Task item: Nothing but the lines below from the first through the one with "三月, 2008: 0 -> 0.1449" should appear, printed exactly; please leave pictures out.

(Image comparison data)
——————

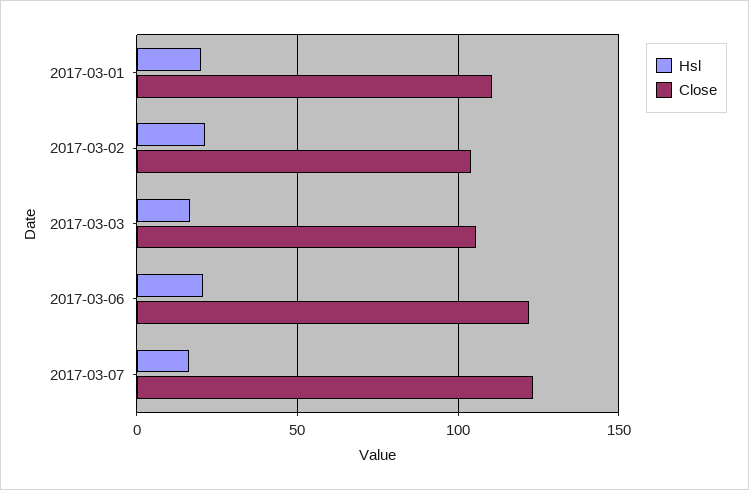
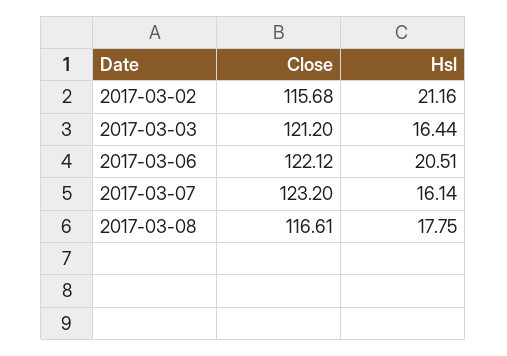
Hsl, 2017-03-01: 20 -> none
Close, 2017-03-01: 110 -> none
Close, 2017-03-02: 105 -> 115.68
Close, 2017-03-03: 105 -> 121.2
Close, 2017-03-08: none -> 116.61
Hsl, 2017-03-08: none -> 17.75

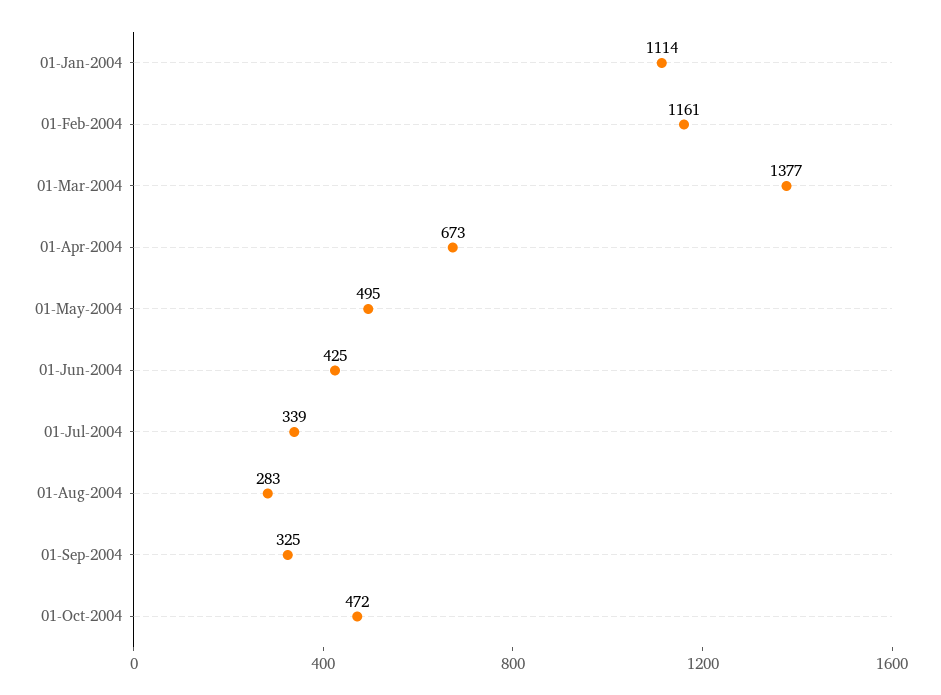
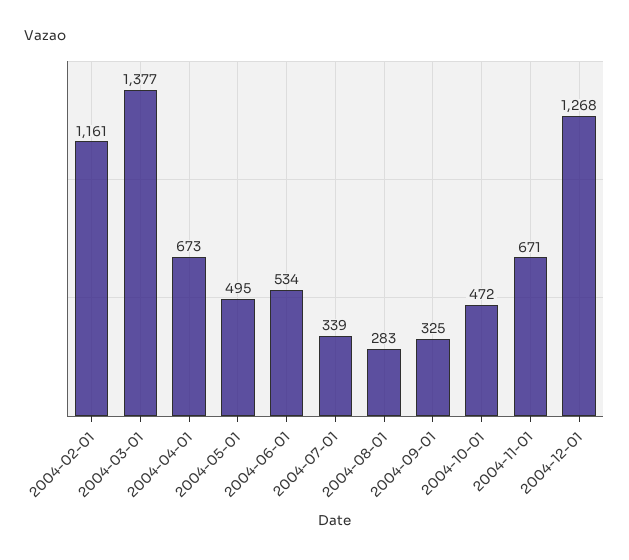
01-Jan-2004: 1114 -> none
01-Jun-2004: 425 -> 534
2004-11-01: none -> 671
2004-12-01: none -> 1268

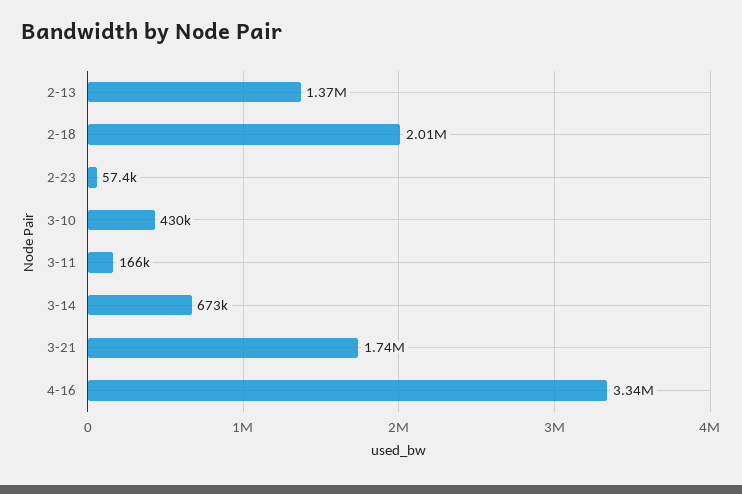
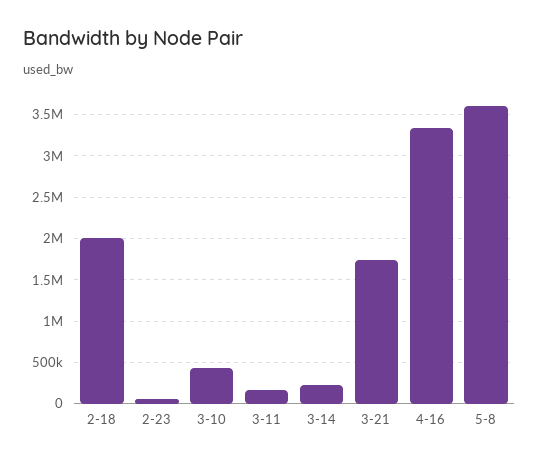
2-13: 1370000 -> none
3-14: 673000 -> 200000
5-8: none -> 3600000

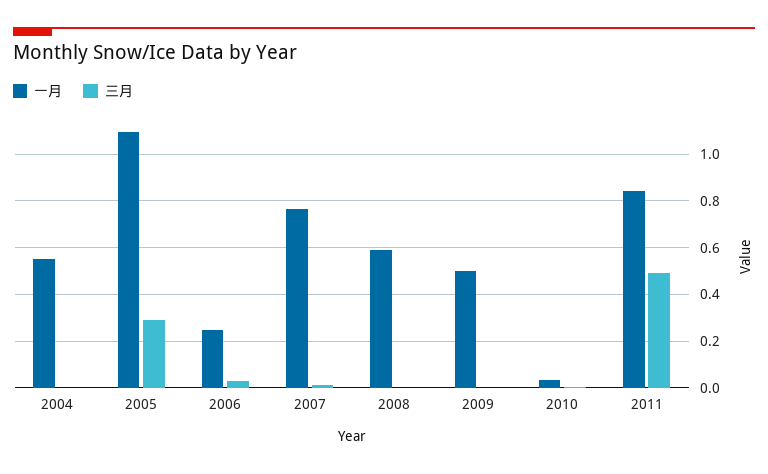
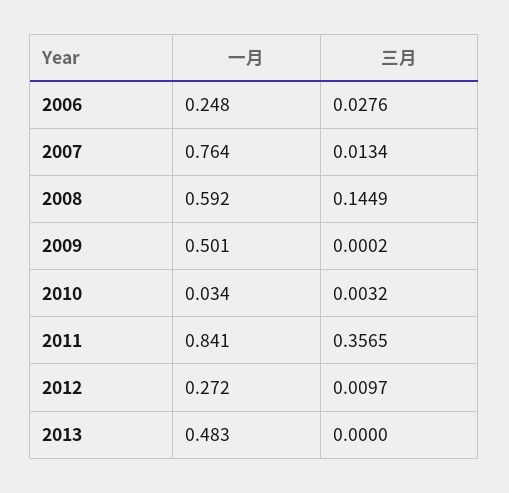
一月, 2004: 0.55 -> none
三月, 2004: 0 -> none
一月, 2005: 1.1 -> none
三月, 2005: 0.3 -> none
三月, 2008: 0 -> 0.1449
三月, 2011: 0.5 -> 0.3565
一月, 2012: none -> 0.272
三月, 2012: none -> 0.0097
一月, 2013: none -> 0.483
三月, 2013: none -> 0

——————

Finished exercise:
Hsl, 2017-03-01: 20 -> none
Close, 2017-03-01: 110 -> none
Close, 2017-03-02: 105 -> 115.68
Close, 2017-03-03: 105 -> 121.2
Close, 2017-03-08: none -> 116.61
Hsl, 2017-03-08: none -> 17.75

01-Jan-2004: 1114 -> none
01-Jun-2004: 425 -> 534
2004-11-01: none -> 671
2004-12-01: none -> 1268

2-13: 1370000 -> none
3-14: 673000 -> 200000
5-8: none -> 3600000

一月, 2004: 0.55 -> none
三月, 2004: 0 -> none
一月, 2005: 1.1 -> none
三月, 2005: 0.3 -> none
三月, 2008: 0 -> 0.1449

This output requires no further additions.